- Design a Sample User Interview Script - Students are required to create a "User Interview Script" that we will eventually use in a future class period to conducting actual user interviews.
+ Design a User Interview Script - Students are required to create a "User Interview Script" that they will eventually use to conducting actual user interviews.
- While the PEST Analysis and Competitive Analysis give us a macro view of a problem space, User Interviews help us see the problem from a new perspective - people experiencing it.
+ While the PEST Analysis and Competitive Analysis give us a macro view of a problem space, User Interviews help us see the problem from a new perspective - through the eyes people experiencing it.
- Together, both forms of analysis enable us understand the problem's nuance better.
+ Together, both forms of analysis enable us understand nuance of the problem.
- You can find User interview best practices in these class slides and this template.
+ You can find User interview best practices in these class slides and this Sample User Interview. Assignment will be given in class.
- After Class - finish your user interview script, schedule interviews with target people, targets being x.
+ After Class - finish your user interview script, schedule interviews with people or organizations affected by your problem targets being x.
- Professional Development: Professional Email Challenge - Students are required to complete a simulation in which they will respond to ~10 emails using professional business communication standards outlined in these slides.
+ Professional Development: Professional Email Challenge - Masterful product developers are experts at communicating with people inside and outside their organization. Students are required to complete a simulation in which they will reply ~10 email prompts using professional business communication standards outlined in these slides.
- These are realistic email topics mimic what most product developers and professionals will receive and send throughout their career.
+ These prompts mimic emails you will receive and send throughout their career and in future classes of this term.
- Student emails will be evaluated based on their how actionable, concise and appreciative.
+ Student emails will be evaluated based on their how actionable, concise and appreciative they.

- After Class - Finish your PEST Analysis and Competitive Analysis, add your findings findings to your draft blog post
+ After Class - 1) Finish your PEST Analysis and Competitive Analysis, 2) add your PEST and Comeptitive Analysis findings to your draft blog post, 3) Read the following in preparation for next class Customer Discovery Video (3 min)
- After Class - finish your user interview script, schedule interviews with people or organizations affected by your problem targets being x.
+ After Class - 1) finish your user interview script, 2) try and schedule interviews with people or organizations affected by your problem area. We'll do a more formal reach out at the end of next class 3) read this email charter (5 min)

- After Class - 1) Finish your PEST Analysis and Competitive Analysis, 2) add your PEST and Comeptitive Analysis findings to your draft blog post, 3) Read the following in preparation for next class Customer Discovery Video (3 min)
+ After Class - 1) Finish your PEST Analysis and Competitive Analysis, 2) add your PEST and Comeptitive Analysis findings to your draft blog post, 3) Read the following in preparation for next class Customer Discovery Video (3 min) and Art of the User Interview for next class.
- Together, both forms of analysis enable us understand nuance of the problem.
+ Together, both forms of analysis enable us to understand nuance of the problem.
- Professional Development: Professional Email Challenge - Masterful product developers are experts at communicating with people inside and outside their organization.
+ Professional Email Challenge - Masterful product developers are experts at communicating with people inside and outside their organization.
+++
*Your task:*
Repeat each entry exactly, so that nothing in the listing is lost.

*Solution to this exercise:*
- Design a Sample User Interview Script - Students are required to create a "User Interview Script" that we will eventually use in a future class period to conducting actual user interviews.
+ Design a User Interview Script - Students are required to create a "User Interview Script" that they will eventually use to conducting actual user interviews.
- While the PEST Analysis and Competitive Analysis give us a macro view of a problem space, User Interviews help us see the problem from a new perspective - people experiencing it.
+ While the PEST Analysis and Competitive Analysis give us a macro view of a problem space, User Interviews help us see the problem from a new perspective - through the eyes people experiencing it.
- Together, both forms of analysis enable us understand the problem's nuance better.
+ Together, both forms of analysis enable us understand nuance of the problem.
- You can find User interview best practices in these class slides and this template.
+ You can find User interview best practices in these class slides and this Sample User Interview. Assignment will be given in class.
- After Class - finish your user interview script, schedule interviews with target people, targets being x.
+ After Class - finish your user interview script, schedule interviews with people or organizations affected by your problem targets being x.
- Professional Development: Professional Email Challenge - Students are required to complete a simulation in which they will respond to ~10 emails using professional business communication standards outlined in these slides.
+ Professional Development: Professional Email Challenge - Masterful product developers are experts at communicating with people inside and outside their organization. Students are required to complete a simulation in which they will reply ~10 email prompts using professional business communication standards outlined in these slides.
- These are realistic email topics mimic what most product developers and professionals will receive and send throughout their career.
+ These prompts mimic emails you will receive and send throughout their career and in future classes of this term.
- Student emails will be evaluated based on their how actionable, concise and appreciative.
+ Student emails will be evaluated based on their how actionable, concise and appreciative they.

- After Class - Finish your PEST Analysis and Competitive Analysis, add your findings findings to your draft blog post
+ After Class - 1) Finish your PEST Analysis and Competitive Analysis, 2) add your PEST and Comeptitive Analysis findings to your draft blog post, 3) Read the following in preparation for next class Customer Discovery Video (3 min)
- After Class - finish your user interview script, schedule interviews with people or organizations affected by your problem targets being x.
+ After Class - 1) finish your user interview script, 2) try and schedule interviews with people or organizations affected by your problem area. We'll do a more formal reach out at the end of next class 3) read this email charter (5 min)

- After Class - 1) Finish your PEST Analysis and Competitive Analysis, 2) add your PEST and Comeptitive Analysis findings to your draft blog post, 3) Read the following in preparation for next class Customer Discovery Video (3 min)
+ After Class - 1) Finish your PEST Analysis and Competitive Analysis, 2) add your PEST and Comeptitive Analysis findings to your draft blog post, 3) Read the following in preparation for next class Customer Discovery Video (3 min) and Art of the User Interview for next class.
- Together, both forms of analysis enable us understand nuance of the problem.
+ Together, both forms of analysis enable us to understand nuance of the problem.
- Professional Development: Professional Email Challenge - Masterful product developers are experts at communicating with people inside and outside their organization.
+ Professional Email Challenge - Masterful product developers are experts at communicating with people inside and outside their organization.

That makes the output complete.